Reproduce the section of the listing that begins at the line containing "- 4. Protocol" and finishes at the line containing "- 1. Event System". Include both end lines and nothing beyond them.

DATA EXCERPTS:
Segment Open

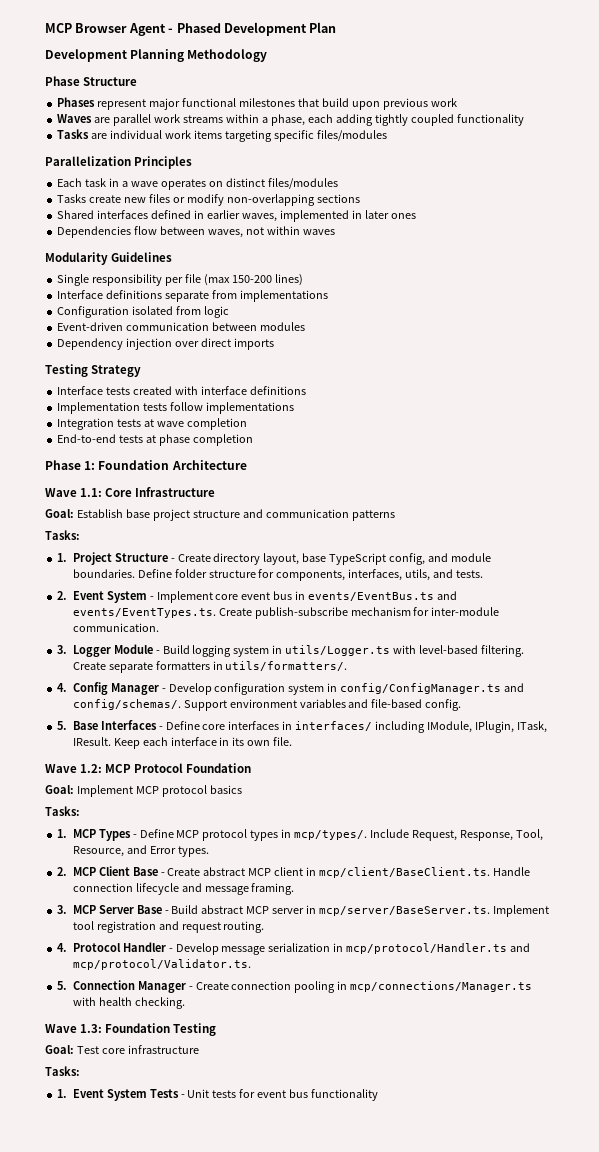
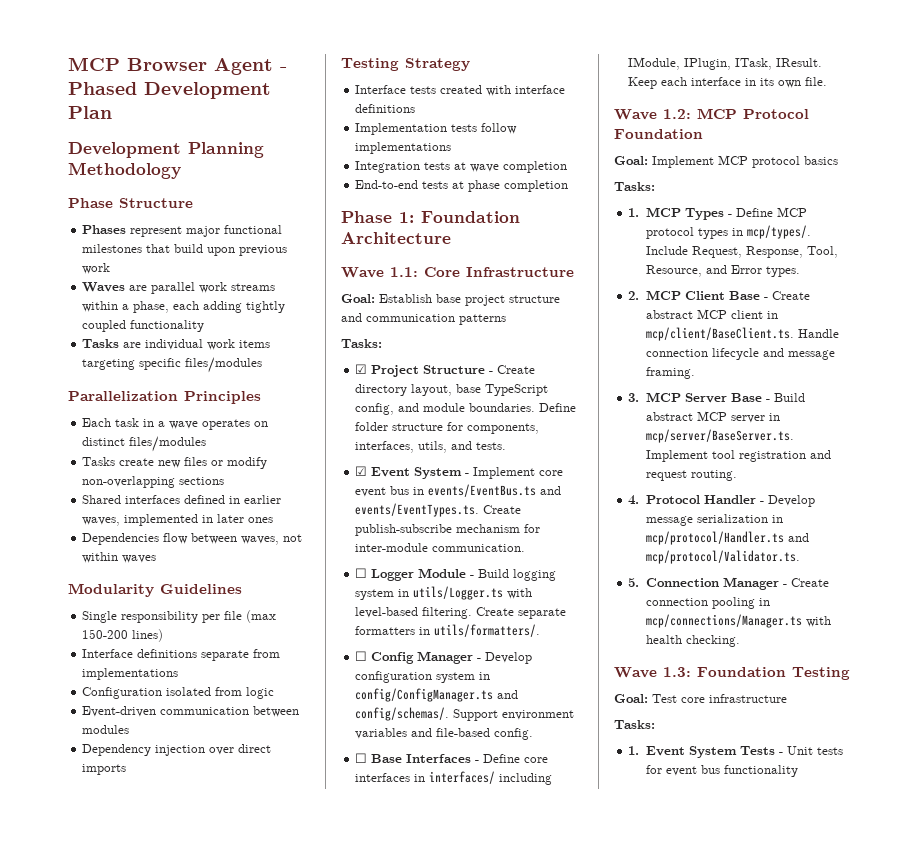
- 1. Project Structure - Create directory layout, base TypeScript config, and module boundaries.
+ ☑ Project Structure - Create directory layout, base TypeScript config, and module boundaries.
- 2. Event System - Implement core event bus in events/EventBus.ts and events/EventTypes.ts. Create publish-subscribe mechanism for inter-module communication.
+ ☑ Event System - Implement core event bus in events/EventBus.ts and events/EventTypes.ts. Create publish-subscribe mechanism for inter-module communication.
- 3. Logger Module - Build logging system in utils/Logger.ts with level-based filtering.
+ ☐ Logger Module - Build logging system in utils/Logger.ts with level-based filtering.
- 4. Config Manager - Develop configuration system in config/ConfigManager.ts and config/schemas/.
+ ☐ Config Manager - Develop configuration system in config/ConfigManager.ts and config/schemas/.
- 5. Base Interfaces - Define core interfaces in interfaces/ including IModule, IPlugin, ITask, IResult.
+ ☐ Base Interfaces - Define core interfaces in interfaces/ including IModule, IPlugin, ITask, IResult.

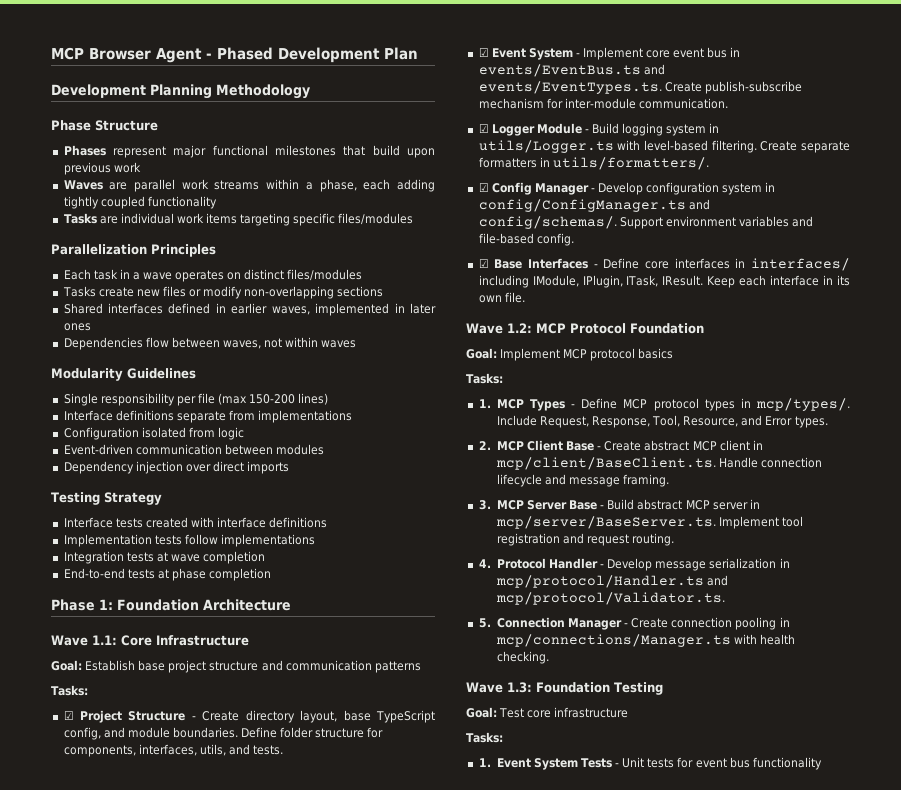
- ☐ Logger Module - Build logging system in utils/Logger.ts with level-based filtering.
+ ☑ Logger Module - Build logging system in utils/Logger.ts with level-based filtering.
- ☐ Config Manager - Develop configuration system in config/ConfigManager.ts and config/schemas/.
+ ☑ Config Manager - Develop configuration system in config/ConfigManager.ts and config/schemas/.
- ☐ Base Interfaces - Define core interfaces in interfaces/ including IModule, IPlugin, ITask, IResult.
+ ☑ Base Interfaces - Define core interfaces in interfaces/ including IModule, IPlugin, ITask, IResult.

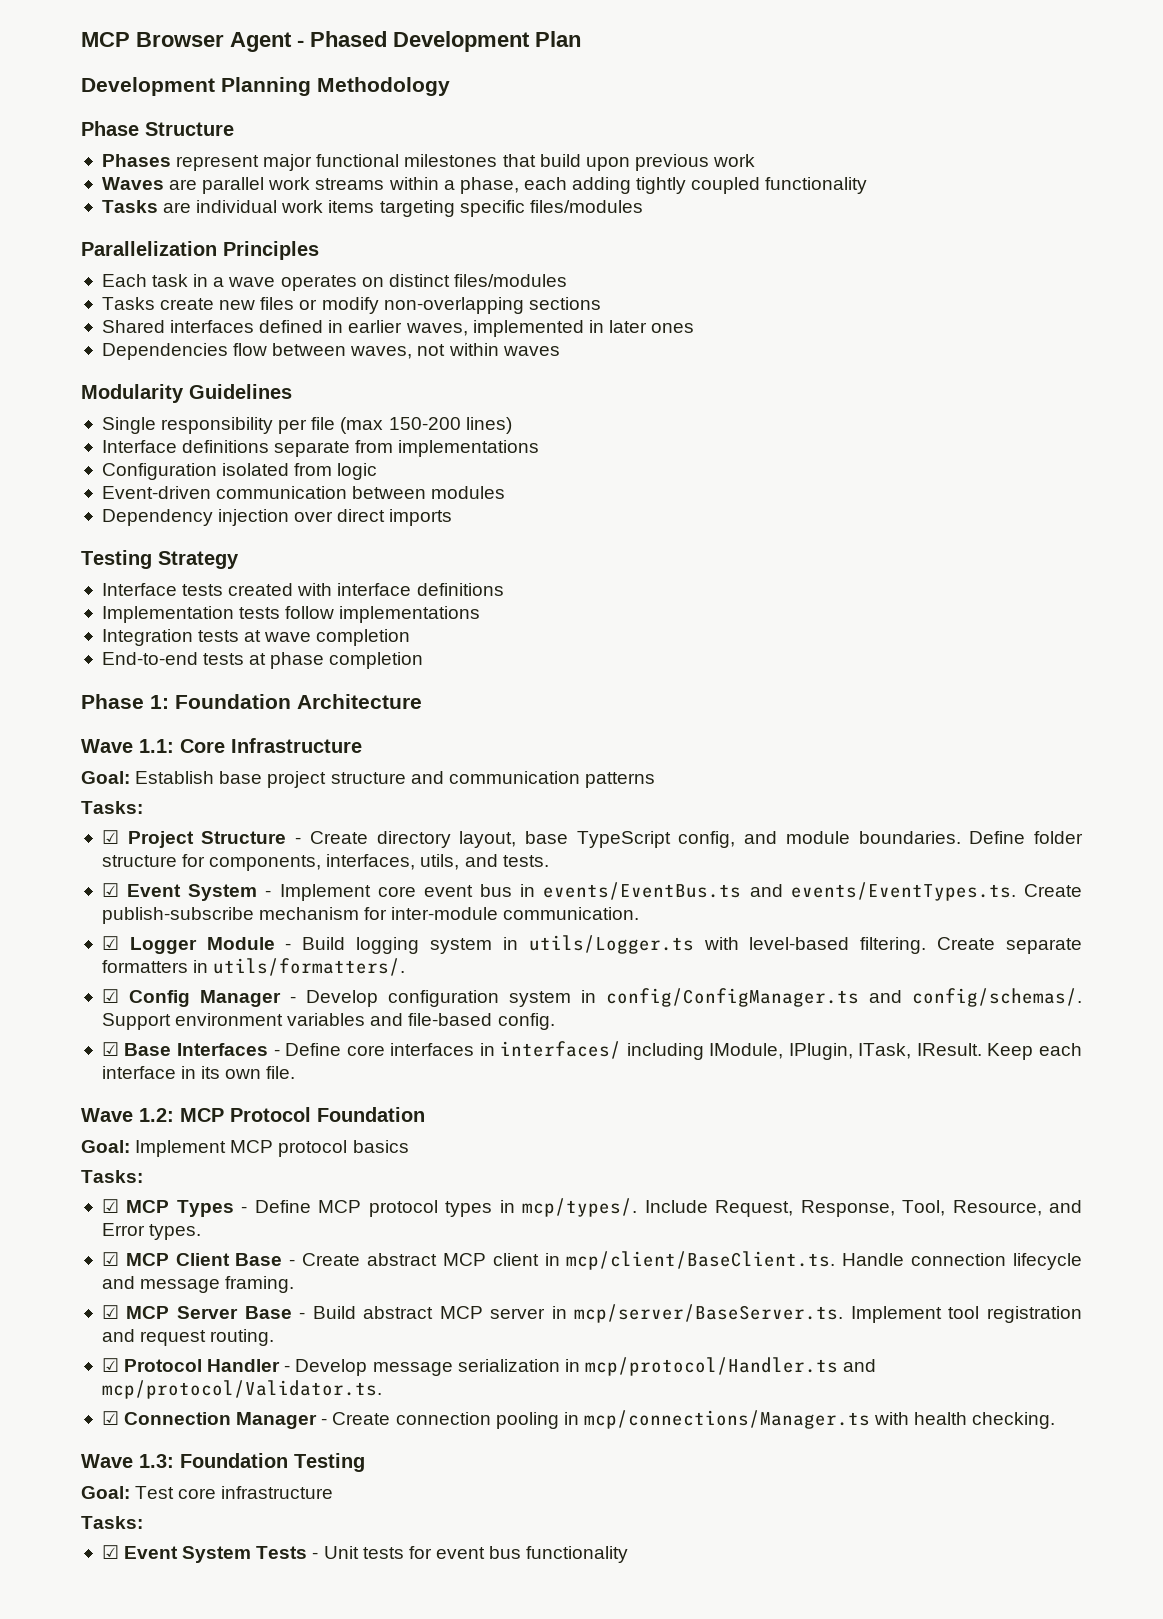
- 1. MCP Types - Define MCP protocol types in mcp/types/.
+ ☑ MCP Types - Define MCP protocol types in mcp/types/.
- 2. MCP Client Base - Create abstract MCP client in mcp/client/BaseClient.ts. Handle connection lifecycle and message framing.
+ ☑ MCP Client Base - Create abstract MCP client in mcp/client/BaseClient.ts. Handle connection lifecycle and message framing.
- 3. MCP Server Base - Build abstract MCP server in mcp/server/BaseServer.ts. Implement tool registration and request routing.
+ ☑ MCP Server Base - Build abstract MCP server in mcp/server/BaseServer.ts. Implement tool registration and request routing.
- 4. Protocol Handler - Develop message serialization in mcp/protocol/Handler.ts and mcp/protocol/Validator.ts.
+ ☑ Protocol Handler - Develop message serialization in mcp/protocol/Handler.ts and mcp/protocol/Validator.ts.
- 5. Connection Manager - Create connection pooling in mcp/connections/Manager.ts with health checking.
+ ☑ Connection Manager - Create connection pooling in mcp/connections/Manager.ts with health checking.
- 1. Event System Tests - Unit tests for event bus functionality
+ ☑ Event System Tests - Unit tests for event bus functionality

Segment Closed

OUTPUT FOR THIS TASK:
- 4. Protocol Handler - Develop message serialization in mcp/protocol/Handler.ts and mcp/protocol/Validator.ts.
+ ☑ Protocol Handler - Develop message serialization in mcp/protocol/Handler.ts and mcp/protocol/Validator.ts.
- 5. Connection Manager - Create connection pooling in mcp/connections/Manager.ts with health checking.
+ ☑ Connection Manager - Create connection pooling in mcp/connections/Manager.ts with health checking.
- 1. Event System Tests - Unit tests for event bus functionality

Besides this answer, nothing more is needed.